Someone sits down across from me and tells me their Oura sleep score was 92 last night. Then they tell me they cannot get off the couch. The two things do not match.
I practiced traditional Chinese medicine in Beijing for seventeen years before I moved to San Francisco last year. Since I landed, this has become the most common opening of a first consultation. Someone arrives holding a dashboard of their own physiology: heart rate variability, REM cycles, glucose variability, readiness scores. And then cannot tell me how they actually are.
This week I sat on a panel at our Executive Longevity Lab with Dr. Lindsay Stephens of Motus Wellfulness Clinic and Dr. Veronica Jow of Avid Sports Medicine. Three practitioners from three modalities: chiropractic, sports medicine, Chinese medicine. We disagreed on almost nothing. The throughline of the night was the same thing I have been saying in my clinic for seventeen years.
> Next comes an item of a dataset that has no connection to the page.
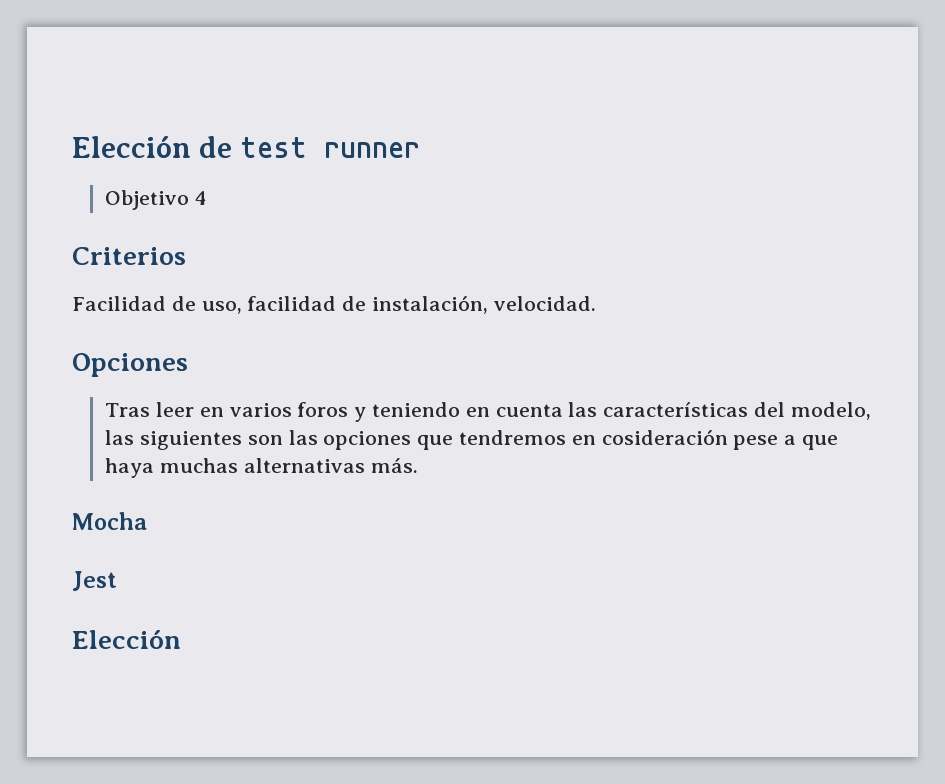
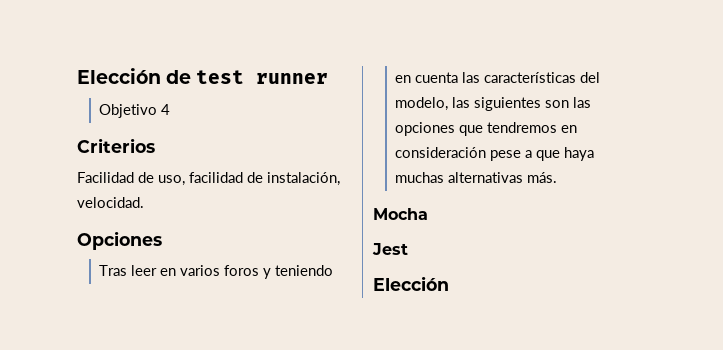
- Tras leer en varios foros y teniendo en cuenta las características del modelo, las siguientes son las opciones que tendremos en cosideración pese a que haya muchas alternativas más.
+ Tras leer en varios foros y teniendo en cuenta las características del modelo, las siguientes son las opciones que tendremos en consideración pese a que haya muchas alternativas más.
Longevity is not a score. It is a state of balance across a whole system. And in Chinese medicine, we have a word for that.
What balance actually means in Chinese medicine
The single Chinese word at the heart of what I am assessing when a patient sits down is 平衡 (balance).
In English wellness writing, "balance" is usually a vague mood word. And in San Francisco it is worse than vague. In a city where every room is full of Type A operators, where average is treated as failure and outperforming is the baseline, balance becomes the neglected trait. The thing no one is optimizing, because optimizing is the point and balance is the opposite of optimizing. You do not get a dashboard for it. You do not get a quarterly gain. You are supposed to have a number that went up.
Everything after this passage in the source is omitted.